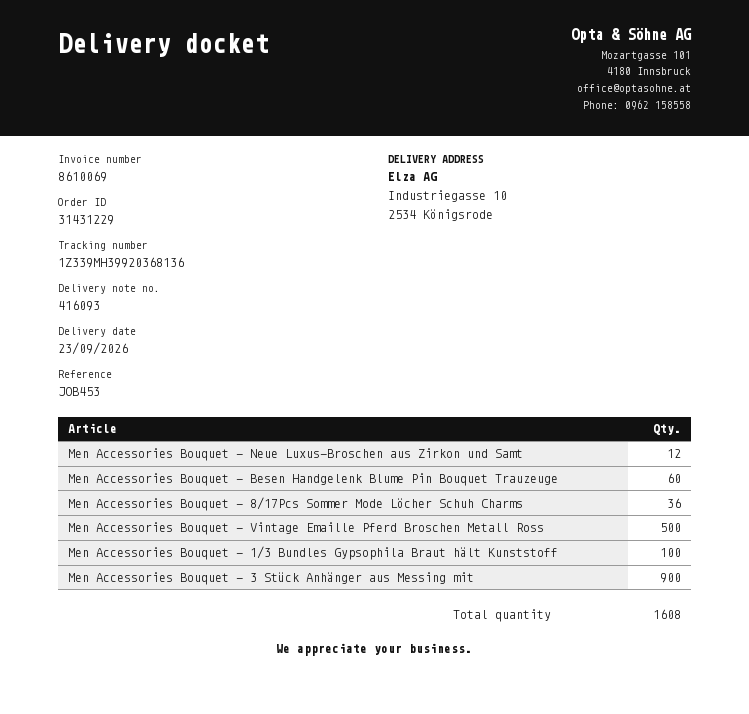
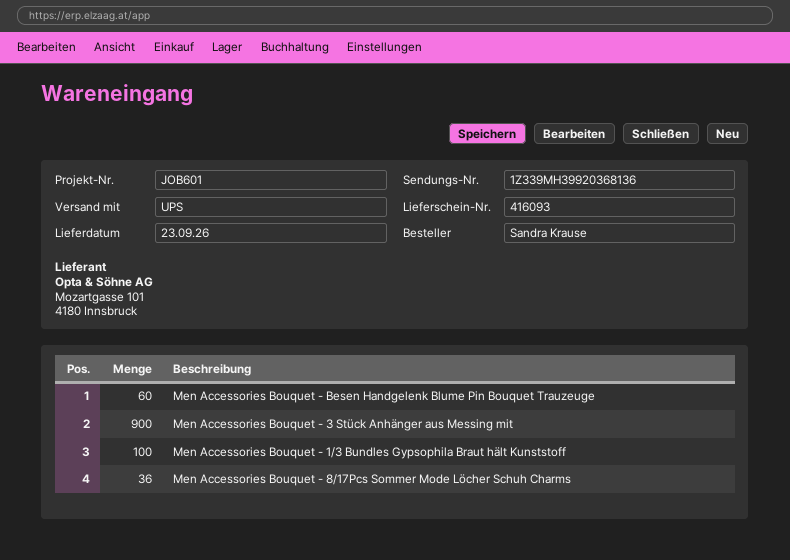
reference: JOB453 -> JOB601
Men Accessories Bouquet - Neue Luxus-Broschen aus Zirkon und Samt: 12 -> none
Men Accessories Bouquet - Vintage Emaille Pferd Broschen Metall Ross: 500 -> none

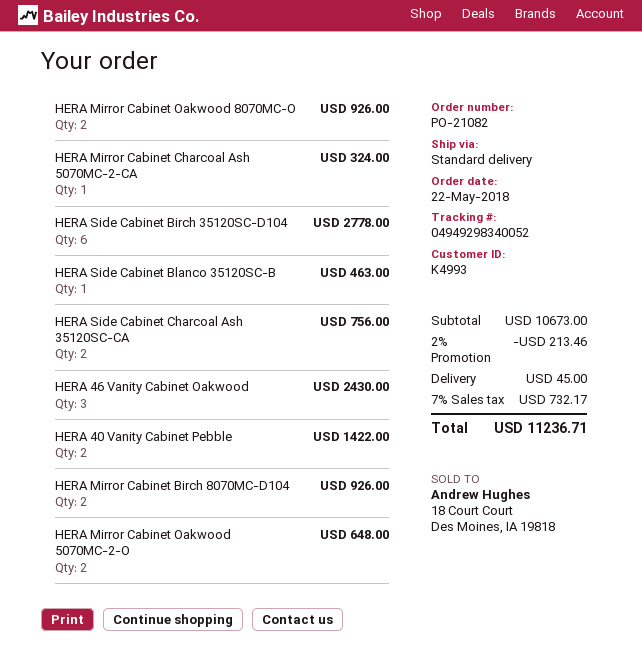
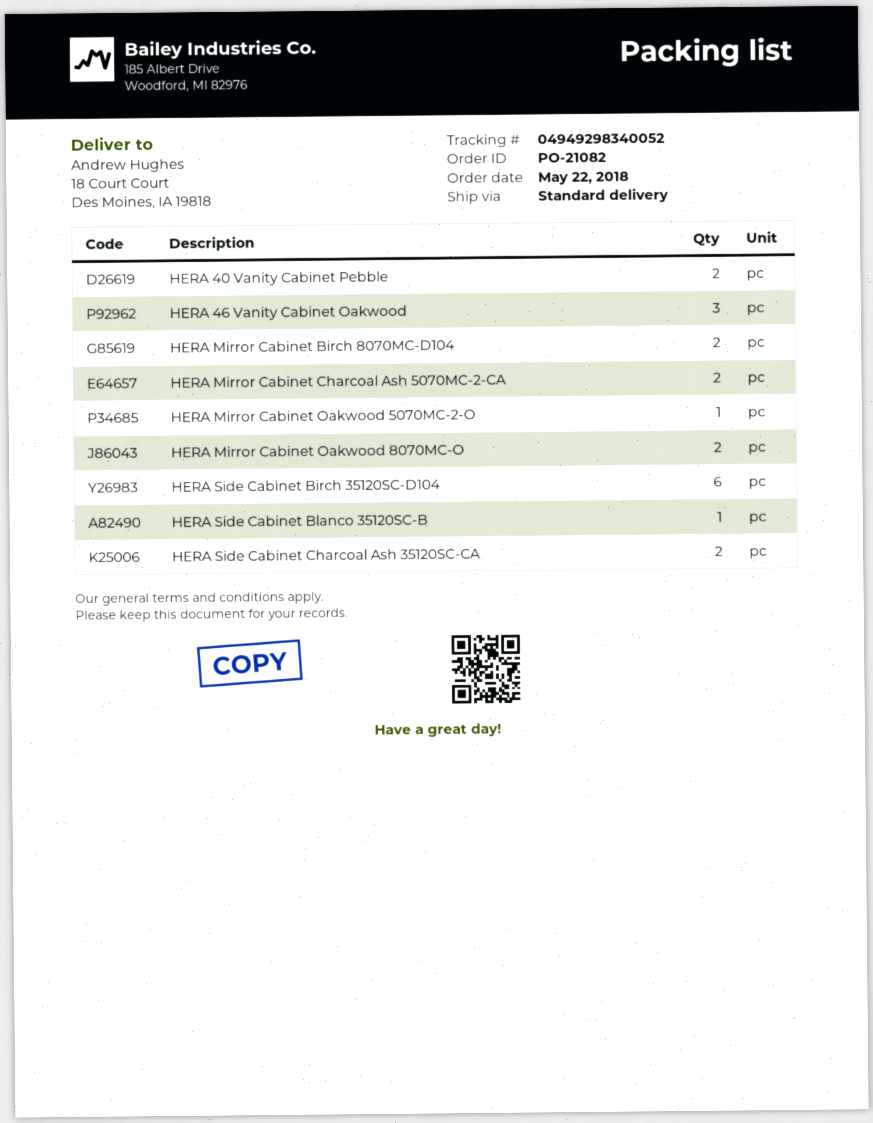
HERA Mirror Cabinet Charcoal Ash 5070MC-2-CA: 1 -> 2
HERA Mirror Cabinet Oakwood 5070MC-2-O: 2 -> 1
-------------------------
Directions for this task ▸
Set all of the records down once more, letter for letter, with the images removed.

Answer to the exercise ▸
reference: JOB453 -> JOB601
Men Accessories Bouquet - Neue Luxus-Broschen aus Zirkon und Samt: 12 -> none
Men Accessories Bouquet - Vintage Emaille Pferd Broschen Metall Ross: 500 -> none

HERA Mirror Cabinet Charcoal Ash 5070MC-2-CA: 1 -> 2
HERA Mirror Cabinet Oakwood 5070MC-2-O: 2 -> 1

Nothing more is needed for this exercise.